Wednesday, June 11, 2014

Puppet module tool ssl error

Disclaimer: This post is trivial and is mostly just here so google can help people solve this problem a bit faster.

When trying to install a puppet module using the puppet module tool I go the following error:

root@puppetboard:~# puppet module install nibalizer-puppetboard                                                                                                            
Notice: Preparing to install into /etc/puppet/modules ...
Notice: Downloading from https://forgeapi.puppetlabs.com ...
Error: Could not connect via HTTPS to https://forgeapi.puppetlabs.com
  Unable to verify the SSL certificate
    The certificate may not be signed by a valid CA
    The CA bundle included with OpenSSL may not be valid or up to date




I ran the obvious to try to fix it:

root@puppetboard:~# sudo apt-get upgrade
Reading package lists... Done
Building dependency tree      
Reading state information... Done
0 upgraded, 0 newly installed, 0 to remove and 0 not upgraded.
root@puppetboard:~# sudo apt-get dist-upgrade -y
Reading package lists... Done
Building dependency tree      
Reading state information... Done
Calculating upgrade... Done
0 upgraded, 0 newly installed, 0 to remove and 0 not upgraded.

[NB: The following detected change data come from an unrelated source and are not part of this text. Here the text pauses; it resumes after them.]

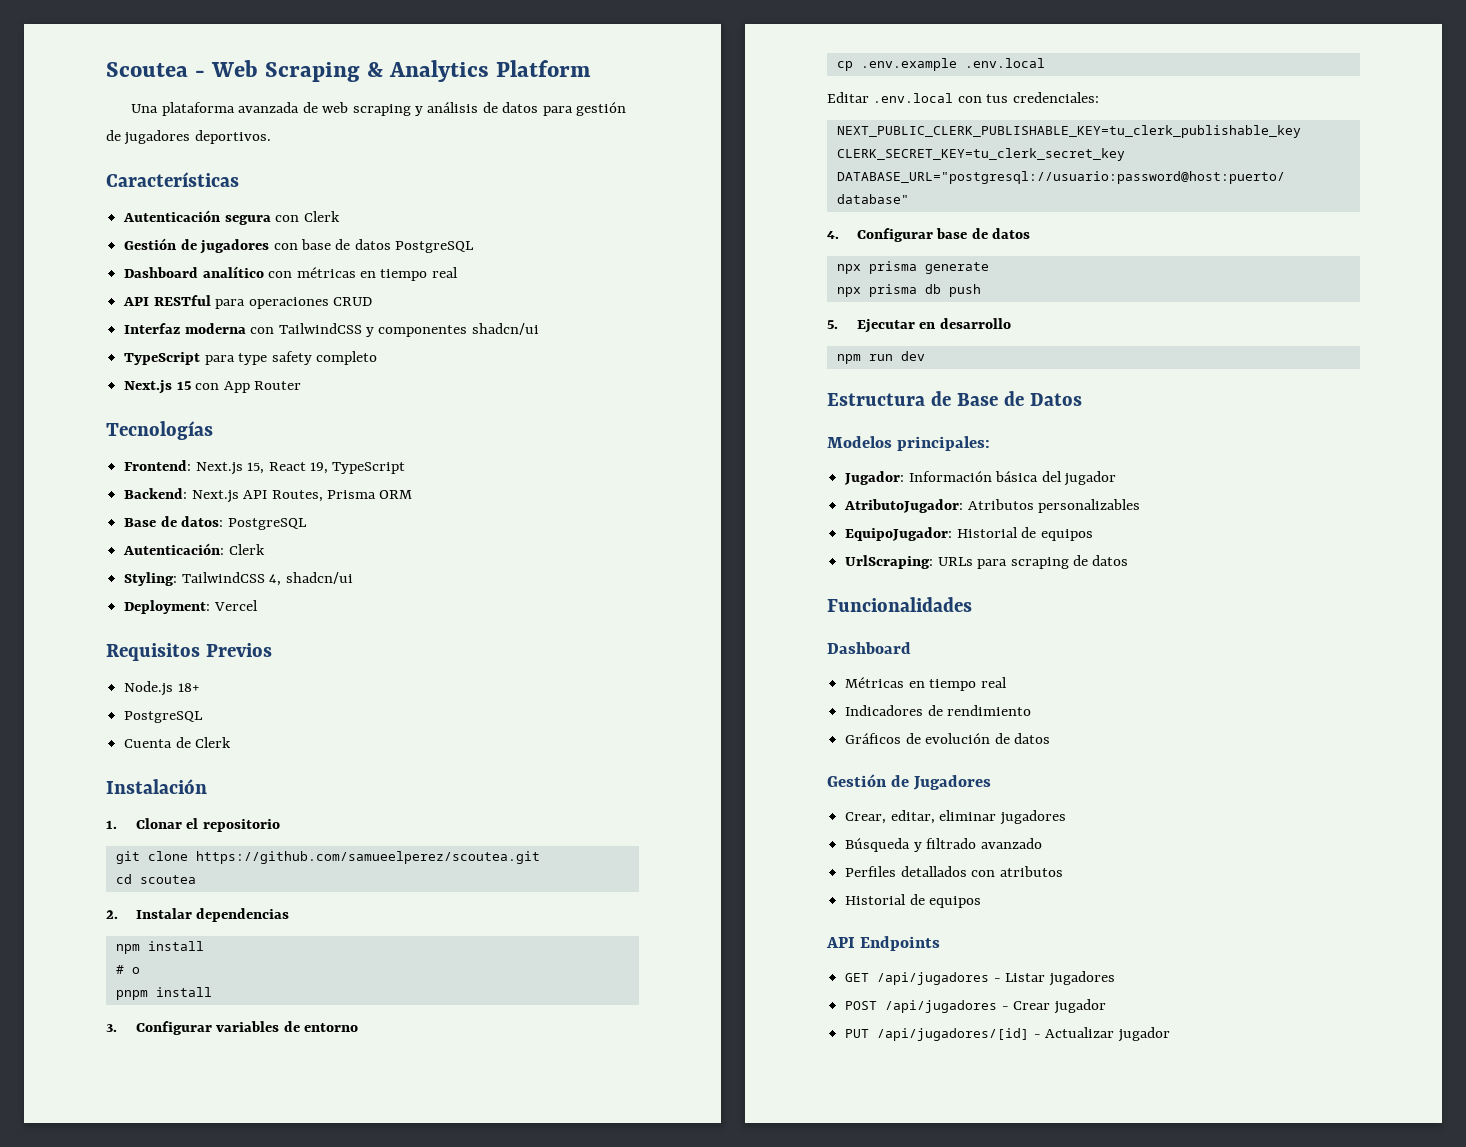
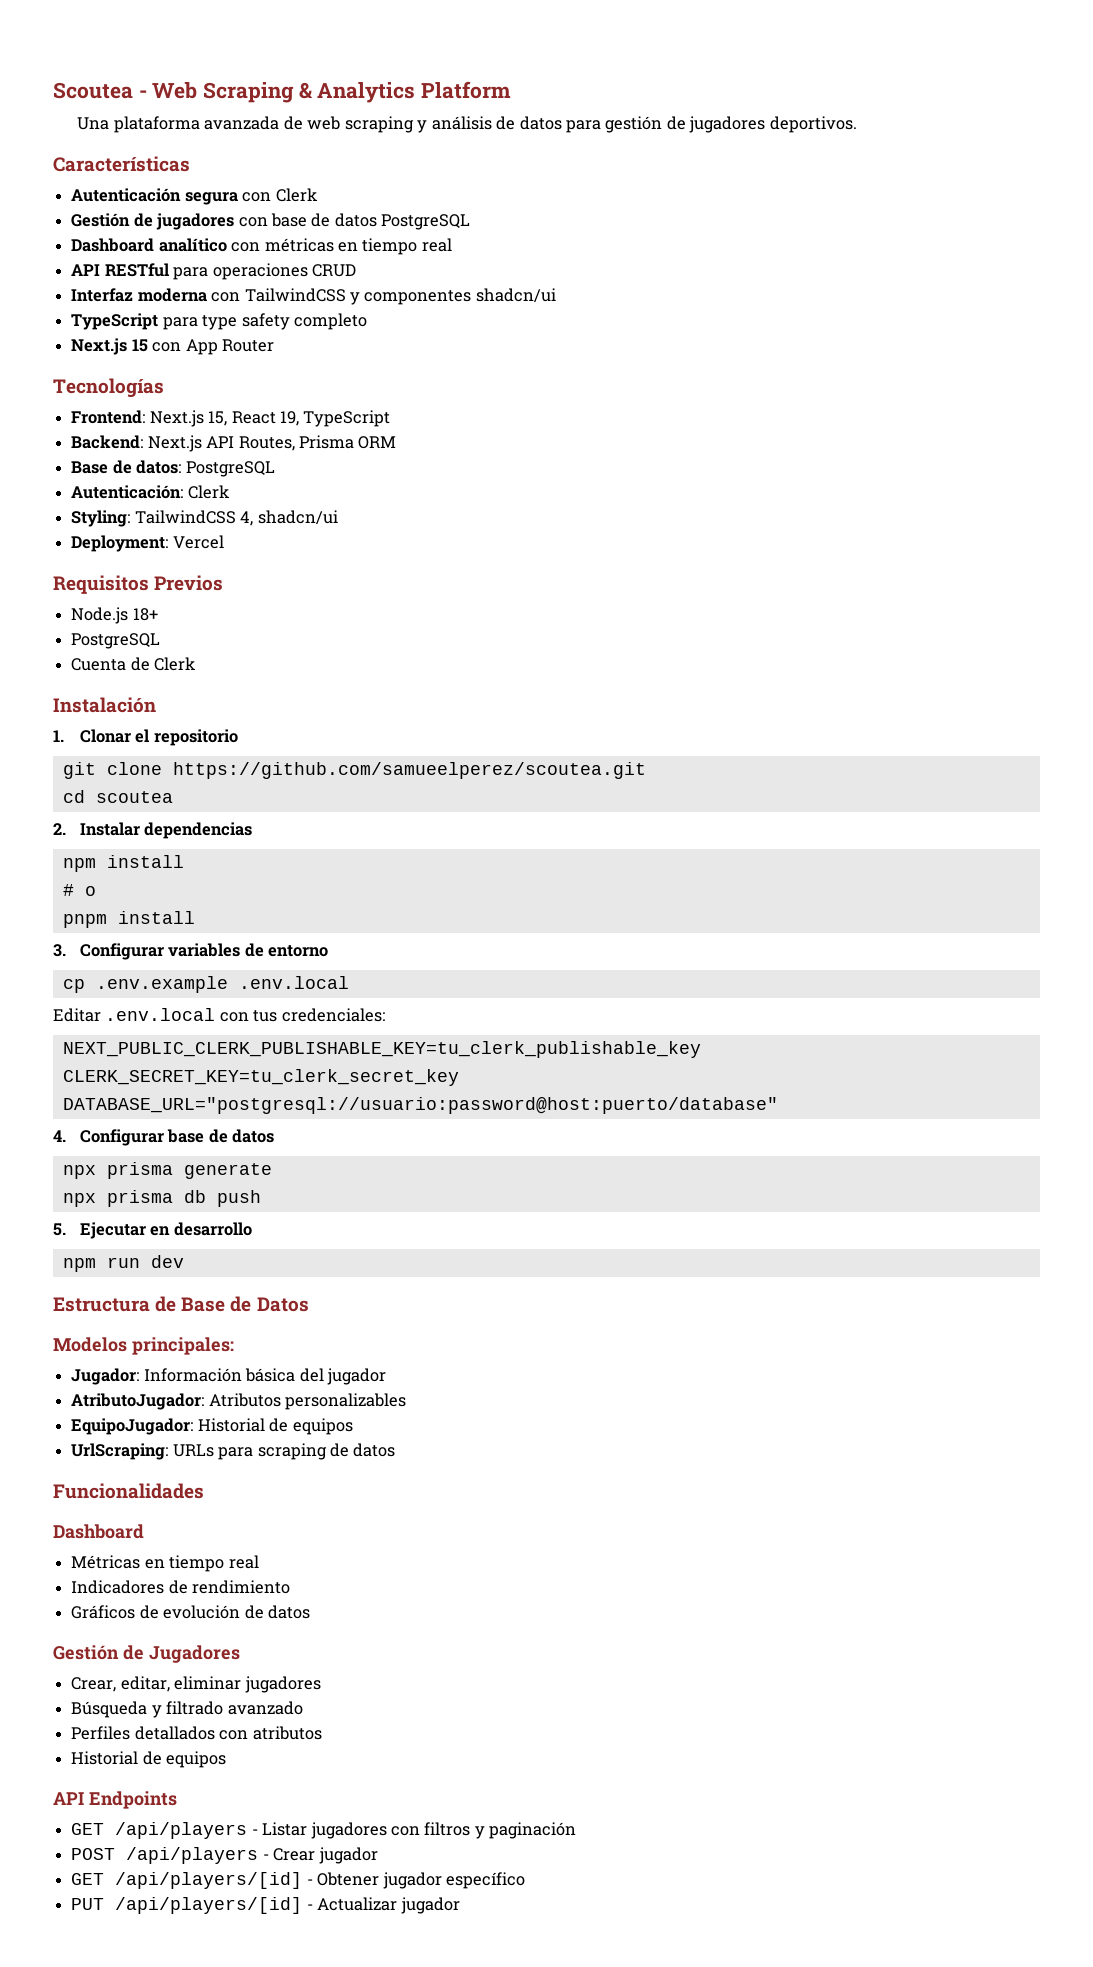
- GET /api/jugadores - Listar jugadores
+ GET /api/players - Listar jugadores con filtros y paginación
- POST /api/jugadores - Crear jugador
+ POST /api/players - Crear jugador
+ GET /api/players/[id] - Obtener jugador específico
- PUT /api/jugadores/[id] - Actualizar jugador
+ PUT /api/players/[id] - Actualizar jugador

But didn't find the answer until I started using openssl to debug:


root@puppetboard:~# openssl s_client -connect foregapi.puppetlabs.com:443
-bash: openssl: command not found
root@puppetboard:~# sudo apt-get install openssl
Reading package lists... Done
Building dependency tree      
Reading state information... Done
The following packages were automatically installed and are no longer required:
  bind9-host libdns81 libisccc80 liblwres80 libbind9-80 geoip-database libgeoip1 libisccfg82 libisc83
Use 'apt-get autoremove' to remove them.
Suggested packages:
  ca-certificates
The following NEW packages will be installed:
  openssl
0 upgraded, 1 newly installed, 0 to remove and 0 not upgraded.
Need to get 523 kB of archives.
After this operation, 923 kB of additional disk space will be used.
Get:1 http://archive.ubuntu.com/ubuntu/ precise-updates/main openssl amd64 1.0.1-4ubuntu5.14 [523 kB]
Fetched 523 kB in 2s (221 kB/s)  
Selecting previously unselected package openssl.
(Reading database ... 14469 files and directories currently installed.)
Unpacking openssl (from .../openssl_1.0.1-4ubuntu5.14_amd64.deb) ...
^PSetting up openssl (1.0.1-4ubuntu5.14) ...
^C^C^C^C^C



Aha! In the 'Suggested Packages' section the ca-certificates package is suggested and that means that package is not installed.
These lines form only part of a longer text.